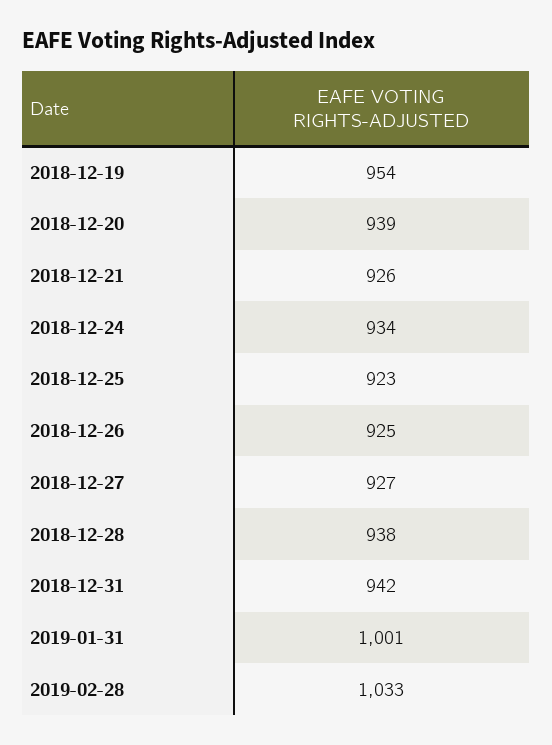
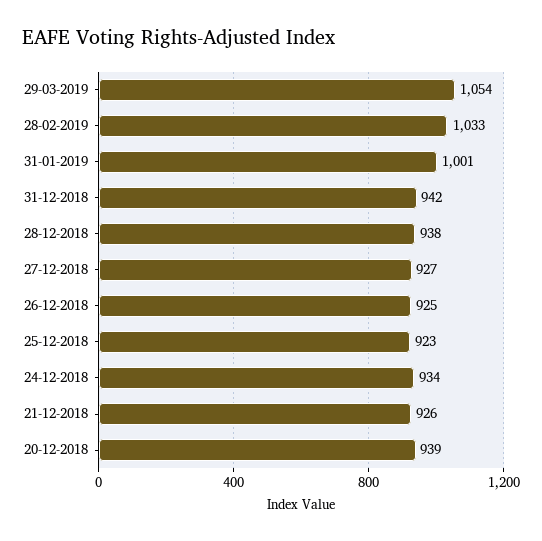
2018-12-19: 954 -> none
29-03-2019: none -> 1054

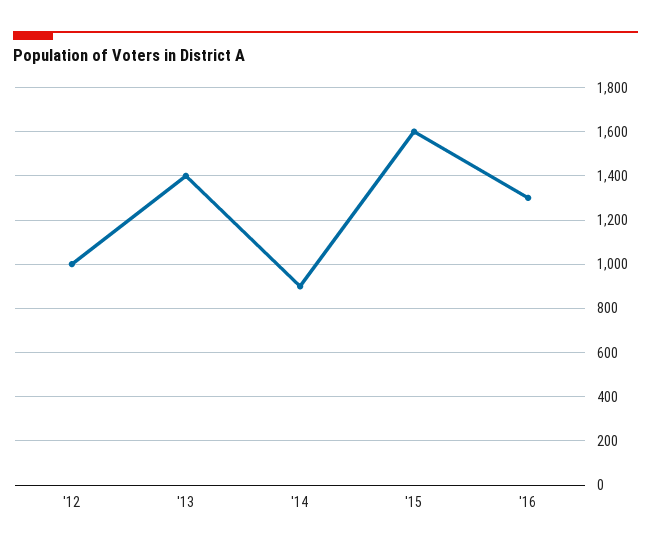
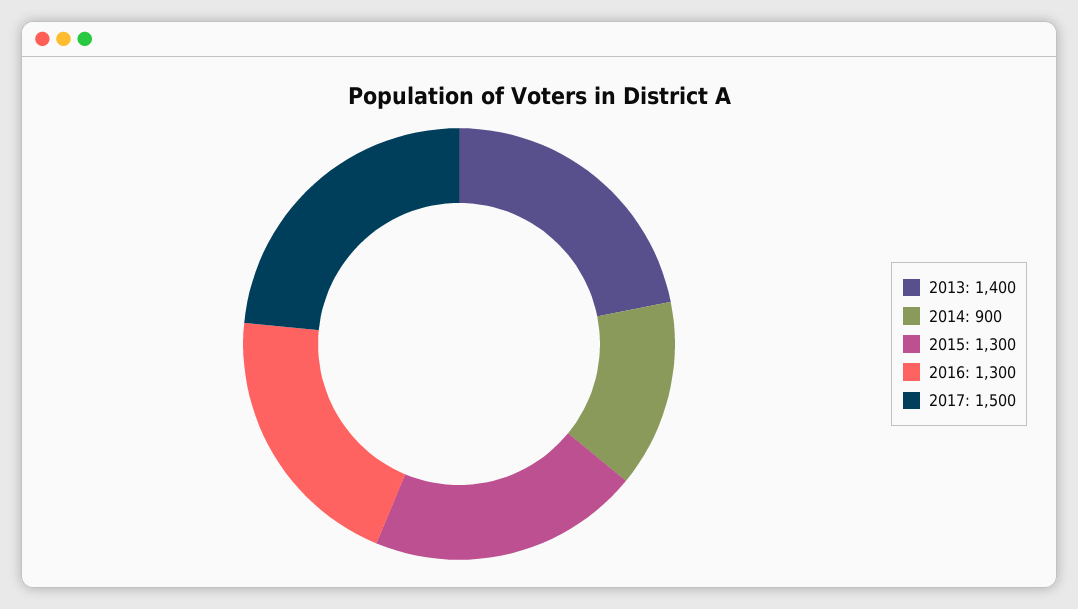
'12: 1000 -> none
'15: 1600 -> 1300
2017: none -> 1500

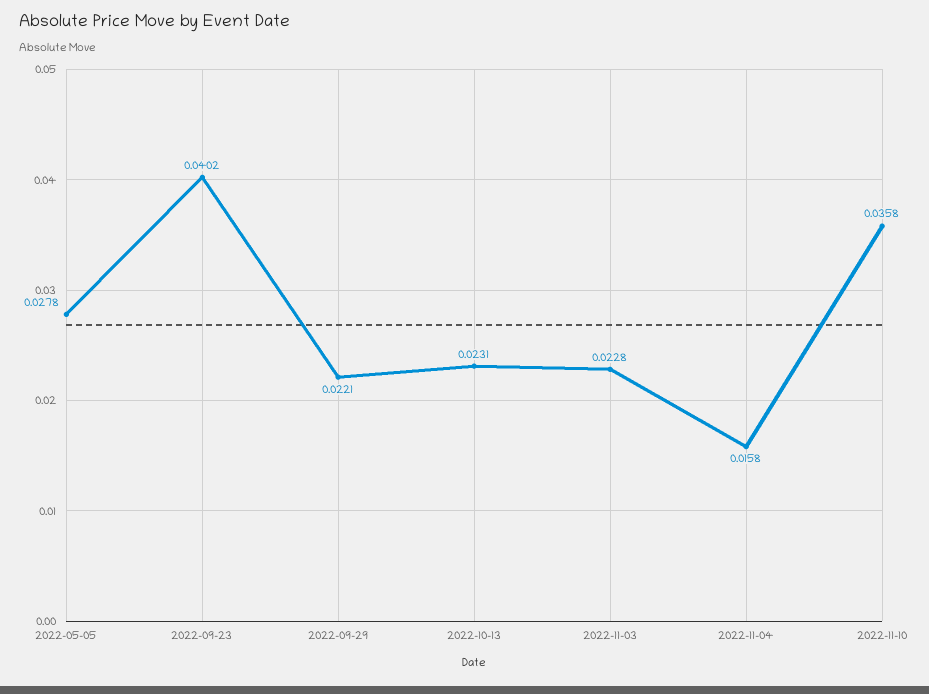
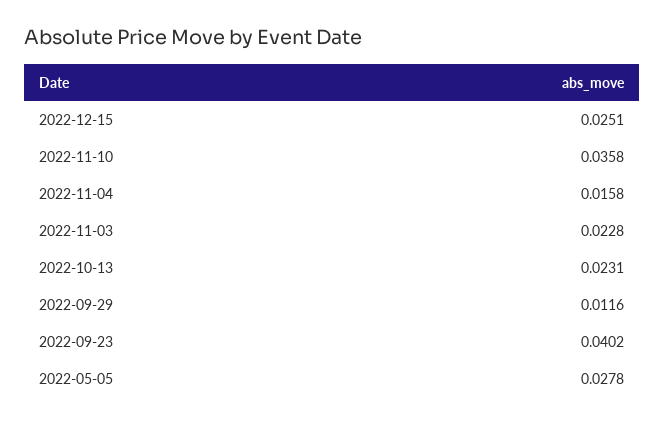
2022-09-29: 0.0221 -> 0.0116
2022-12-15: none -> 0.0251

■ Work to be completed ■
Print the material word for word without images.

■ Exercise output ■
2018-12-19: 954 -> none
29-03-2019: none -> 1054

'12: 1000 -> none
'15: 1600 -> 1300
2017: none -> 1500

2022-09-29: 0.0221 -> 0.0116
2022-12-15: none -> 0.0251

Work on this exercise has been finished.